Both Schanzenbach and Hruby stopped short of saying lawmakers should legislate the issue.
“It needs to be a district decision,” Hruby said. “Districts look at things in different ways. Some districts saw larger classes and went to teacher’s aides. Sometimes that has worked well or districts can have someone co-teach a classroom … It depends on what the demographics in a district are, what the content is, what the age level is. Class size has to be looked at based on the priorities of a district and its residents.”
“You want kids to learn,” Schanzenbach said. “Illinois is on the larger side for class size. Districts need to adjust that.”
According to the National Center for Education Statistics, Illinois ranks 35th for elementary schools and 36th for secondary schools in terms of class size. Statewide, class sizes have hovered, on average, between 20 and 21 students for the last five years, according to the agency.
Illinois is one of only 14 states with no class-size limits on the books, but Schanzenbach said mandated maximums are not a guarantee of success.
“Texas has a maximum, but they waive it all the time,” the Northwestern professor said.
Class size has become a hot-button issue in teacher contract negotiations. The Chicago Teachers’ Union is pushing for a limit of 23 or 24 students per classroom for elementary schools.
Parents 4 Teachers, a group of parents seeking quality public schools for all Chicago children, found that 13 elementary school classroom in the Chicago Public School system had 40 or more students during the 2018-19 school year, including a kindergarten class with 44 children.

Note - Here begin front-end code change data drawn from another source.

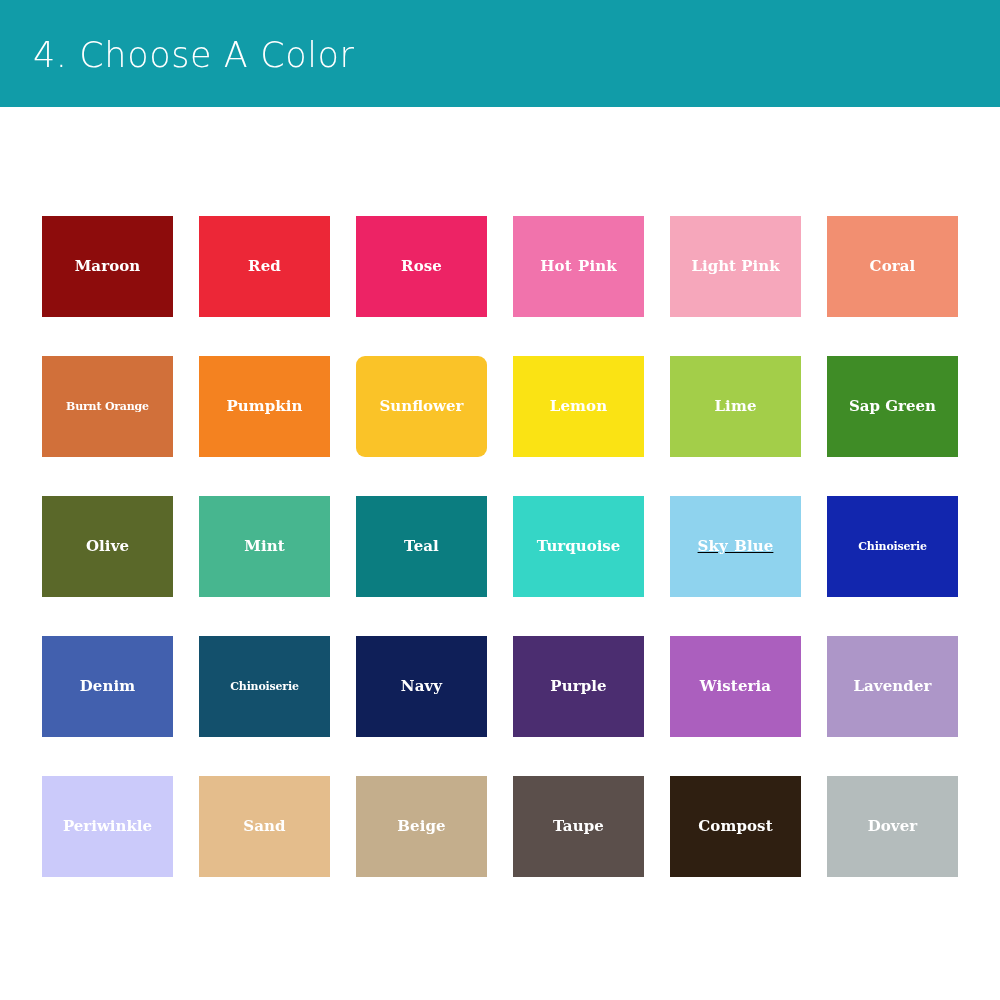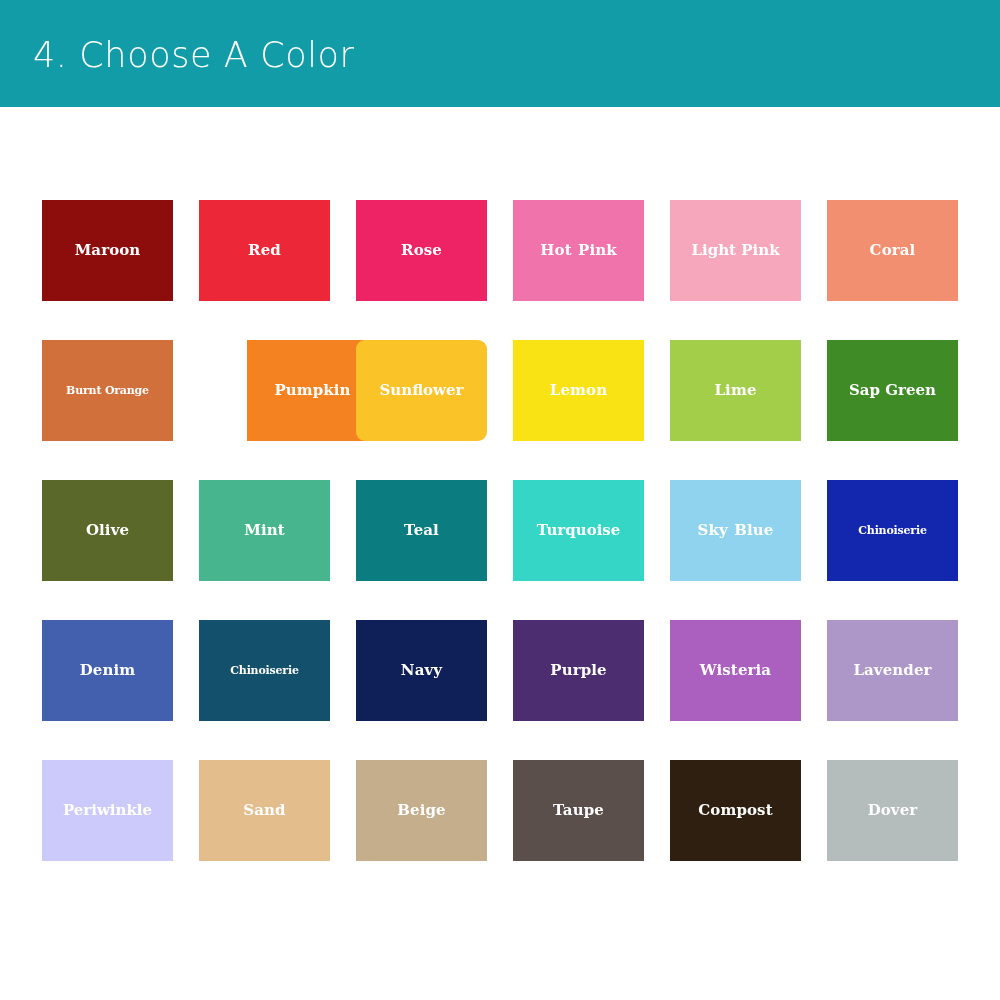--- a/index.html
+++ b/index.html
@@ -41,21 +41,21 @@
     letter-spacing: 0.6px;
     margin-left: 33px;
     margin-top: 2px;
     white-space: nowrap;
   }
 
   
   .swatch-grid {
     position: absolute;
     left: 42px;
-    top: 200px;
+    top: 216px;
     width: 916px;
     display: grid;
     grid-template-columns: repeat(6, 131px);
     grid-auto-rows: 101px;
     column-gap: 26px;
     row-gap: 39px;
   }
 
   .swatch {
     width: 131px;
@@ -113,21 +113,21 @@
       </div>
       <div class="swatch" style="background: rgb(246, 167, 187);">
         <span class="swatch-label small">Light Pink</span>
       </div>
       <div class="swatch" style="background: rgb(242, 143, 113);">
         <span class="swatch-label">Coral</span>
       </div>
       <div class="swatch" style="background: rgb(209, 112, 58);">
         <span class="swatch-label xsmall">Burnt Orange</span>
       </div>
-      <div class="swatch" style="background: rgb(244, 130, 32); margin-left: 48px;">
+      <div class="swatch" style="background: rgb(244, 130, 32);">
         <span class="swatch-label">Pumpkin</span>
       </div>
       <div class="swatch" style="background: rgb(250, 195, 40); border-radius: 9px;">
         <span class="swatch-label small">Sunflower</span>
       </div>
       <div class="swatch" style="background: rgb(250, 227, 20);">
         <span class="swatch-label">Lemon</span>
       </div>
       <div class="swatch" style="background: rgb(163, 206, 73);">
         <span class="swatch-label">Lime</span>
@@ -140,21 +140,21 @@
       </div>
       <div class="swatch" style="background: rgb(71, 182, 143);">
         <span class="swatch-label">Mint</span>
       </div>
       <div class="swatch" style="background: rgb(11, 125, 128);">
         <span class="swatch-label">Teal</span>
       </div>
       <div class="swatch" style="background: rgb(53, 214, 198);">
         <span class="swatch-label small">Turquoise</span>
       </div>
-      <div class="swatch" style="background: rgb(143, 211, 238);">
+      <div class="swatch" style="background: rgb(143, 211, 238); text-decoration: underline;">
         <span class="swatch-label">Sky Blue</span>
       </div>
       <div class="swatch" style="background: rgb(18, 38, 174);">
         <span class="swatch-label xsmall">Chinoiserie</span>
       </div>
       <div class="swatch" style="background: rgb(66, 96, 174);">
         <span class="swatch-label">Denim</span>
       </div>
       <div class="swatch" style="background: rgb(19, 80, 108);">
         <span class="swatch-label xsmall">Chinoiserie</span>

Parents 4 Teachers noted that the overcrowded classrooms violate guidelines in the CTU/CPS collective bargaining agreement. Those guidelines call for no more than 28 students in kindergarten through third-grade classes and no more than 31 students in grades 4-6 classes.
“In CPS, the guidelines are just that, guidelines” the parents’ organization said in its analysis of class size data in Chicago public schools. “They are not enforceable.”
Parents 4 Teachers noted that it found:
- 1,007 kindergarten through eighth-grade classrooms in CPS were in excess of the guidelines called for in the CTU contract.
- 4,454 kindergarten through eighth-grade classrooms in CPS were in excess of the average class size at the University of Chicago Lab School, where the children of former Chicago Mayor Rahm Emanuel attend.
Schanzenbach said that more than 40 students in a classroom benefits neither students nor teachers.
“It is not good to have unusually large classes,” she said. “You want to improve academic achievement while preserving teacher quality. In situations, you can keep higher-quality teachers with reduced class sizes.”
Lemont District 113A’s Orzel said high class size does not always block academic achievement.
“When the district went through its financial crisis and had over 40 students in a class, our state test scores actually increased during that time,” she said. “This is a testament to the hard work and resiliency of our staff, and we continue to take measures to continue to reduce our class sizes. Yet we now see an increase in enrollment due to the success of our school district, which continues to pose major challenges.”
Schanzenbach said it is normally when classes get upward of 30 students that parents want changes made and show up at school board meetings demanding action.
“It comes down to common sense,” Schanzenbach said of class sizes. “I can teach an undergraduate class with 100 students, but you are not going to do that with a kindergarten class.”